The relatively high rank of certain habitat factors, such as total amount of habitat, highlights the importance of spatial habitat-based landscape features as important drivers of whitebark pine persistence as a way to mediate the negative consequences of blister rust disease. Spread of the fungal blister rust pathogens is complex; blister rust has a five-stage life cycle and requires two hosts, whitebark pine (or any other five-needled pines) and any species in the genus Ribes. Predicting the spread of the blister rust through the distribution of whitebark pine individuals and populations is difficult as the pathogen spreads from Ribes hosts to whitebark pine via wind-borne spores, and not from tree to tree (McDonald & Hoff, 2001). Although the original PVA model does not explicitly model transmission through Ribes, the outcomes of our GSA indicate that managing habitat parameters could help offset declines in abundance related to blister rust. Given that proximity to Ribes species contributes to increased rates of blister rust infection (Smith et al., 2011), future research that explicitly explores the spatial context of Ribes’ role in disease transmission dynamics would improve our understanding of the role of multiple interacting parameters that influence whitebark pine persistence.

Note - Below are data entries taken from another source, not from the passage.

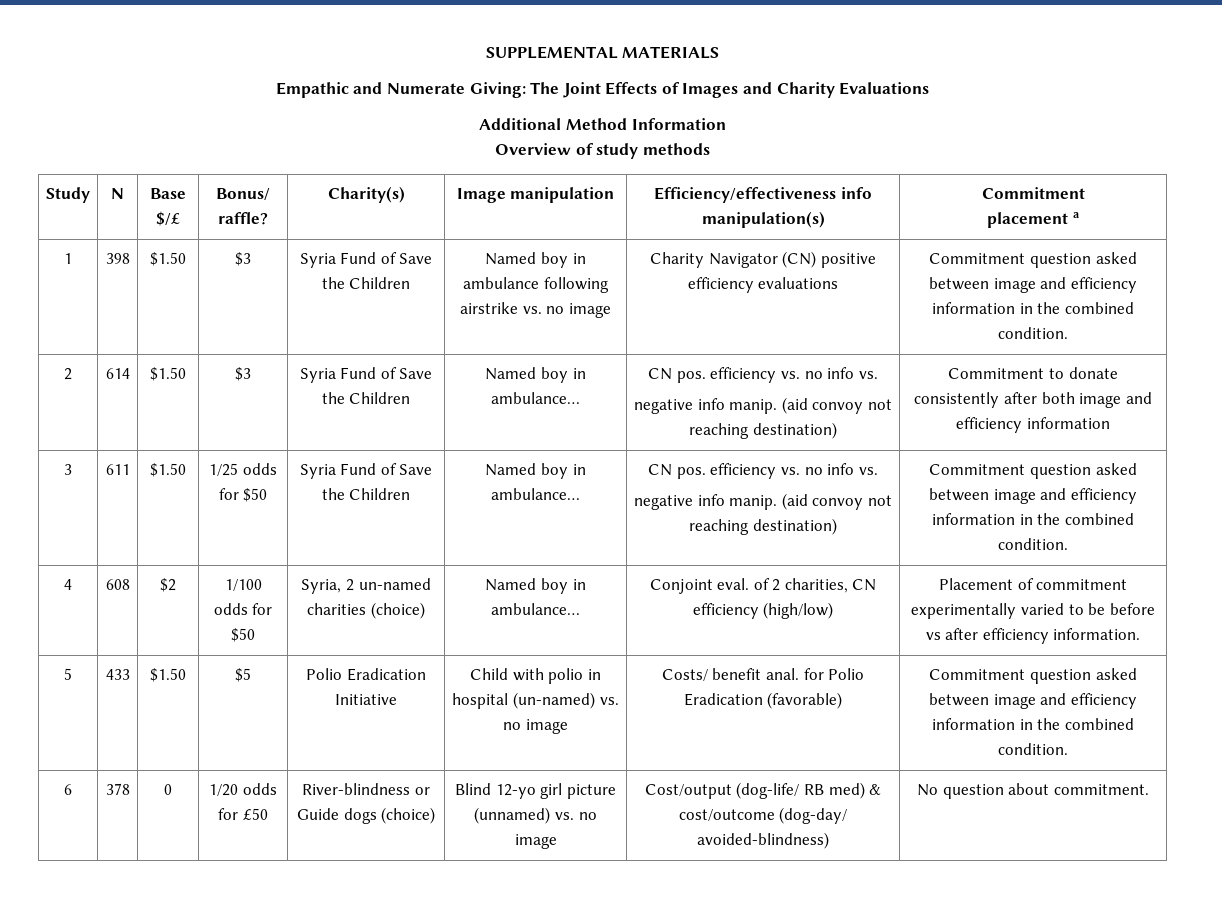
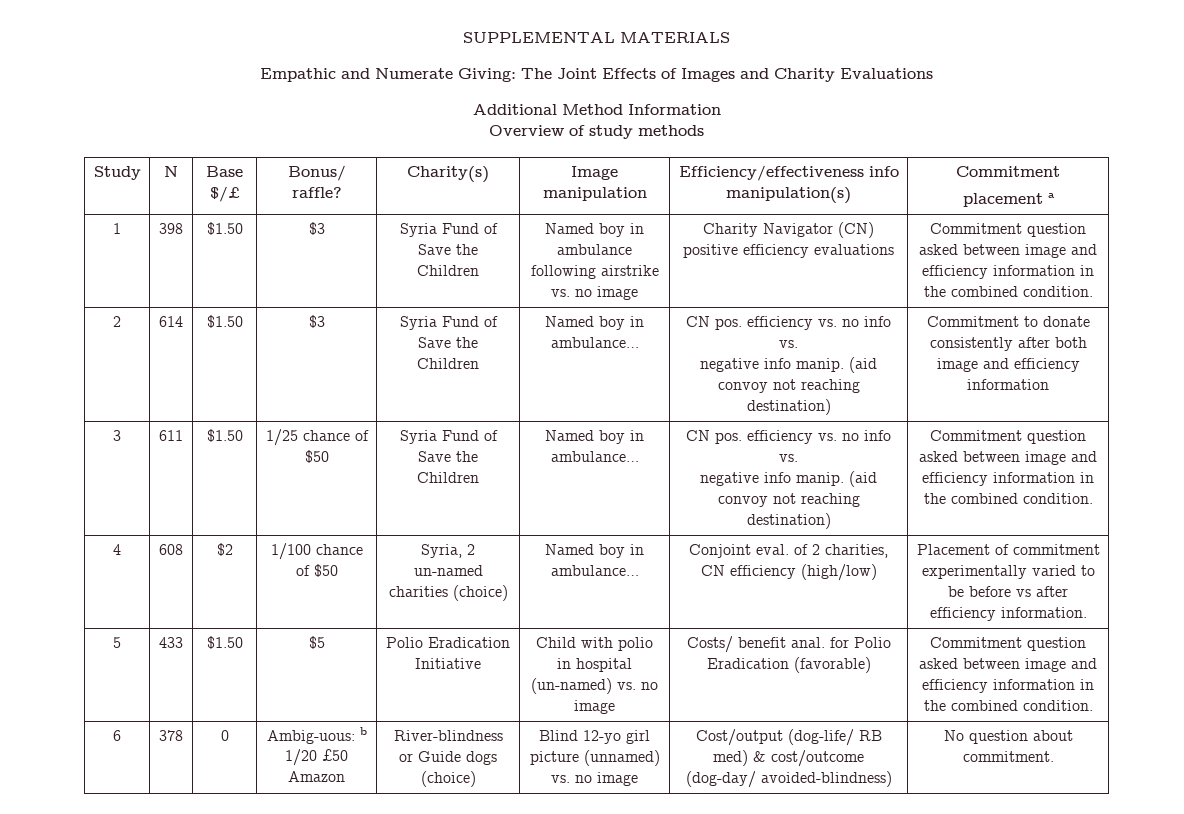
- 1/25 odds for $50
+ 1/25 chance of $50
- 4 | 608 | $2 | 1/100 odds for $50 | Syria, 2 un-named charities (choice) | Named boy in ambulance… | Conjoint eval. of 2 charities, CN efficiency (high/low) | Placement of commitment experimentally varied to be before vs after efficiency information.
+ 4 | 608 | $2 | 1/100 chance of $50 | Syria, 2 un-named charities (choice) | Named boy in ambulance… | Conjoint eval. of 2 charities, CN efficiency (high/low) | Placement of commitment experimentally varied to be before vs after efficiency information.
- 6 | 378 | 0 | 1/20 odds for £50 | River-blindness or Guide dogs (choice) | Blind 12-yo girl picture (unnamed) vs. no image | Cost/output (dog-life/ RB med) & cost/outcome (dog-day/ avoided-blindness) | No question about commitment.
+ 6 | 378 | 0 | Ambig-uous: b 1/20 £50 Amazon | River-blindness or Guide dogs (choice) | Blind 12-yo girl picture (unnamed) vs. no image | Cost/output (dog-life/ RB med) & cost/outcome (dog-day/ avoided-blindness) | No question about commitment.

Thresholds and conservation implications

Theoretical models have been used to generate hypotheses, such as the nonlinear threshold hypothesis, which predicts that species exhibit threshold responses due to the increasing influence of fragmentation below a certain amount of habitat (Andrén, 1994). Although theoretical models predict that below critical threshold points, increased fragmentation results in lowered colonization success and increased extinction probability (With & King, 1999), empirical validation of such responses are uncommon (Fahrig, 2003). Our results corroborate the occurrence of thresholds in response to declines in both habitat amount and quality. Visual assessment of bivariate plots of probability of extinction as a function of landscape variables indicated the presence of thresholds as evidenced by strong negative exponential decay curves (results not shown). Although we did not quantitatively derive threshold points for whitebark pine, these roughly translate to 20 populations, a mean connected distance of approximately 5 km, an average habitat suitability of 2.3 per patch, and a mean patch size of ∼0.35 km². Further insights into the behavior and occurrence of thresholds in real settings may help identify conservation strategies that specify minimum patch size targets, or provide guidance related to landscape level measures, such as habitat amount (Betts, Forbes & Diamond, 2007).